In Presley v. City of Attalla, 88 So. 3d 930, 933 (Ala. Crim. App. 2011), this Court held that, "[a]lthough the trial court need not engage in a formal colloquy with the defendant, there must be direct evidence in the record to establish that the defendant knowingly and voluntarily waived his or her right to counsel." As in Presley, "the record in this case does not indicate that the trial court ever offered [Connell] appointed counsel in this case." 88 So. 3d at 936. Likewise, the circuit court "never advised [Connell] of the dangers and disadvantages of self-representation and did not advise him that he had the right to withdraw any waiver of counsel during proceedings." Presley, 88 So. 3d at 936. Therefore, as this Court did in Presley, we must reverse the circuit court's judgment and remand this case for a new trial.

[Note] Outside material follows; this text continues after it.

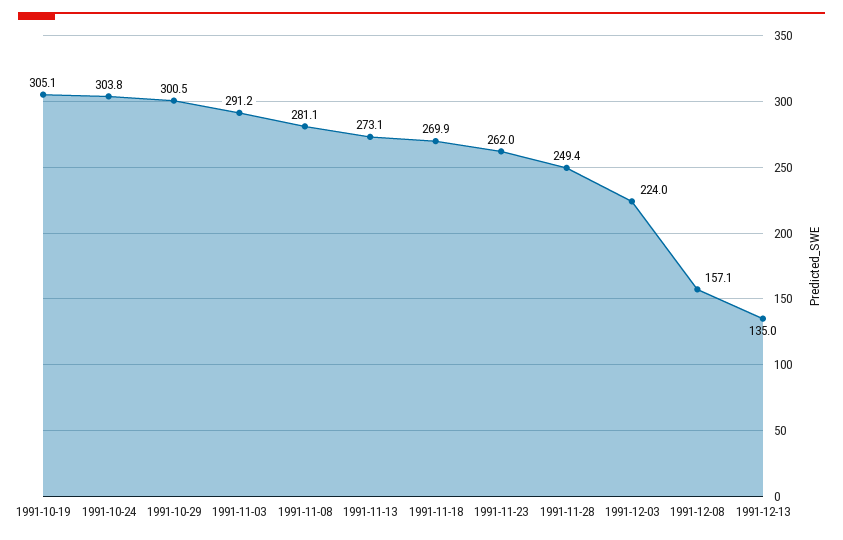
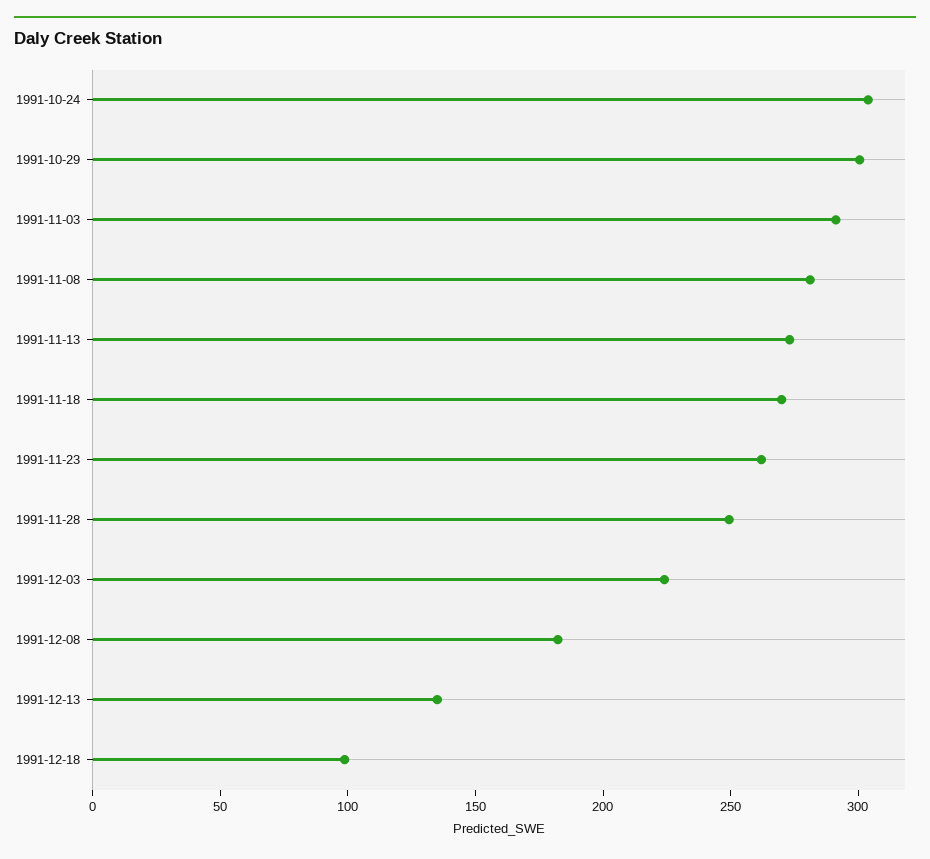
1991-10-19: 305.1 -> none
1991-12-08: 157.1 -> 180
1991-12-18: none -> 100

See also Woodruff v. City of Pelham, 1 So. 3d 157 (Ala. Crim. App. 2008) (reversing and remanding for a new trial where the record was silent as to whether the trial court had advised Woodruff of the right to counsel, the dangers of self-representation, and the right to withdraw a waiver of the right to counsel at any time during the proceedings).
Conclusion
Accordingly, we reverse Connell's conviction and sentence and remand this case to the circuit court for that court to properly advise Connell on the record of his Sixth Amendment right to counsel and for further proceedings consistent with this opinion.
APPLICATION OVERRULED; OPINION OF APRIL 12, 2019, WITHDRAWN; OPINION SUBSTITUTED; REVERSED AND REMANDED.
Windom, P.J., and McCool and Minor, JJ., concur. Kellum, J., concurs in the result.